The masters of smalltalk have to be taxi drivers, barbers and publicans (Google translate: barkeepers). I have wondered for decades what humorous stories publican Albert Pierrepoint shared with his appreciative clientele, as they handed over their shillings encouraging him with the words, “And one for yourself”.

For Pierrepoint had an interesting sideline – he was Britain’s public executioner of choice. Some of the most notorious villains of the 20th century passed through his rope until he hung up his boots in 1956. If the stories are to be believed, he never treated that work as a laughing matter, and – indeed – even once had to hang one of his own customers with whom he had regularly sung duets across the bar.

A short, disagreeable piece on the Israel Tax Authority’s website made me think of Pierrepoint the other day. In an attempt at humour, a report of the results of a spot audit at two of Tel Aviv’s open air food markets was laced with quotes from the caught-red-handed miscreants: ‘ I am careful to register sales but I am after an accident and take pills.’ ‘The paper roll on the till ran out and, just as you arrived, I put in a new one.’ ‘My accountant told me I don’t need to register credit card transactions, only cash ones.’

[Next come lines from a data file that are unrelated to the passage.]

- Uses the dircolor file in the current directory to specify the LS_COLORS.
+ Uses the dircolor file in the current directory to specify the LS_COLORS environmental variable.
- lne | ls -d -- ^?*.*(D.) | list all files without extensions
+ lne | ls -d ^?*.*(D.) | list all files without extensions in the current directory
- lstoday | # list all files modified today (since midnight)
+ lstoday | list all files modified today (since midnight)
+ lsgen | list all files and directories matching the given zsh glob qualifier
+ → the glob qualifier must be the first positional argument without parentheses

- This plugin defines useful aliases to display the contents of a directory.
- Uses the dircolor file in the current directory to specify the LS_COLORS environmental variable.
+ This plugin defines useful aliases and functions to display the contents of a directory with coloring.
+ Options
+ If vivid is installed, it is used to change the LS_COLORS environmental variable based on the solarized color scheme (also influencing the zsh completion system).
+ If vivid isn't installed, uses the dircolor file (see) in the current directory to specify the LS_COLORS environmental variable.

Now, apart from none of these lines being side-splittingly funny (it IS a tax authority website, after all), there is an element of gratuitous cruelty or, at minimum, a lack of sensitivity. This was not an edition of Candid Camera. As American humorist Dave Barry once wrote after being selected for random audit by the IRS: ‘Remember that, even though income taxes can be a “pain in the neck,” the folks at the IRS are regular people just like you, except that they can destroy your life.’ What did the inspectors expect the panicked market stallholders to say?

I cannot help but believe this is all about the modern world’s obsession with self-promotion. Gone are the days when people with naturally anonymous occupations (like tax inspectors and accountants) beavered away anonymously – their reputation earned for their true professionalism rather than their vacuous razzmatazz.

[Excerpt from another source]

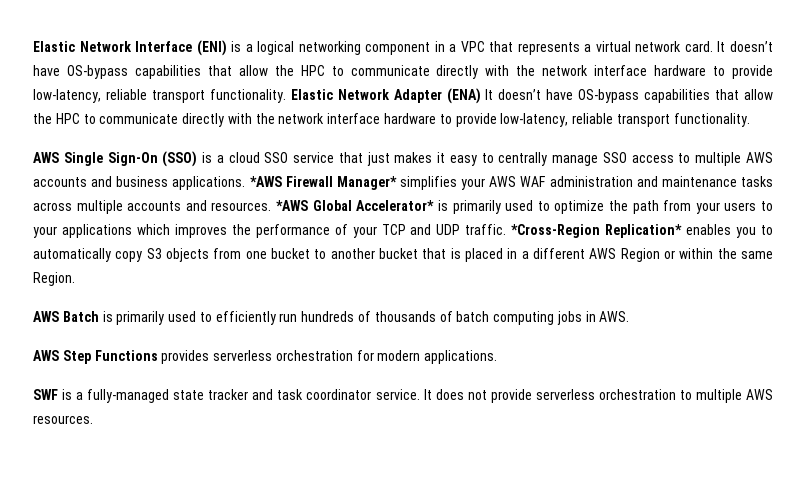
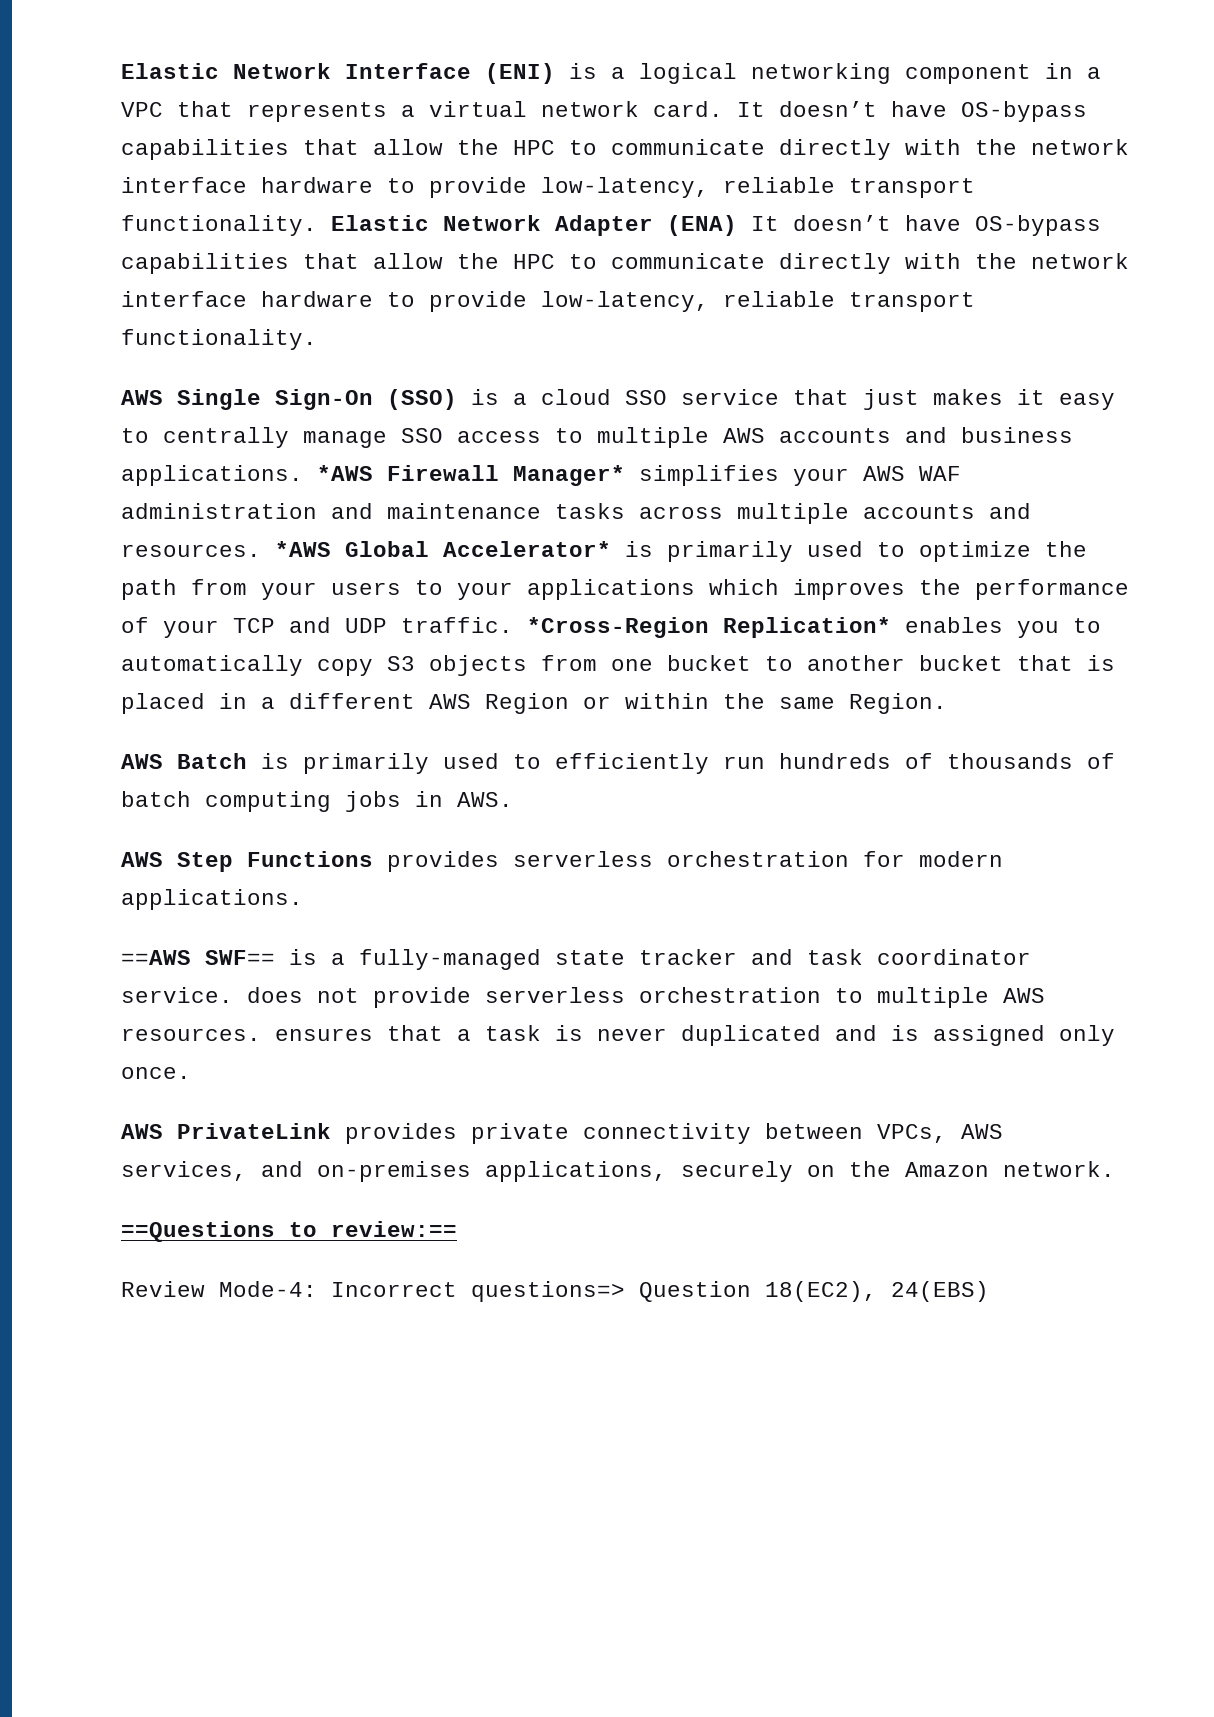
- SWF is a fully-managed state tracker and task coordinator service. It does not provide serverless orchestration to multiple AWS resources.
+ ==AWS SWF== is a fully-managed state tracker and task coordinator service. does not provide serverless orchestration to multiple AWS resources. ensures that a task is never duplicated and is assigned only once.
+ AWS PrivateLink provides private connectivity between VPCs, AWS services, and on-premises applications, securely on the Amazon network.
+ ==Questions to review:==
+ Review Mode-4: Incorrect questions=> Question 18(EC2), 24(EBS)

Years ago, I happened to be at one of Tel Aviv’s main tax offices when a middle-aged man – having evidently been told that he was to be hung out to dry due to chronic non-payment of taxes – went crazy. The inspector was about to call security, when the soon-to-retire Chief Collection Officer came out of his private office, put his arm around the individual, said some soothing words and led him into his office where he offered him a coffee. However much the individual was in the wrong, the tax official understood his distress.

So, if you want to make fun of somebody, how about the Globes newspaper report the other day that the Israeli Tax Authority is unable to collect as much as a billion shekels from foreign assessees because neither the Bank of Israel nor the commercial banks are willing to facilitate payment of, what might be, laundered funds? A case of ‘hoisted with their own petard’? What a joke.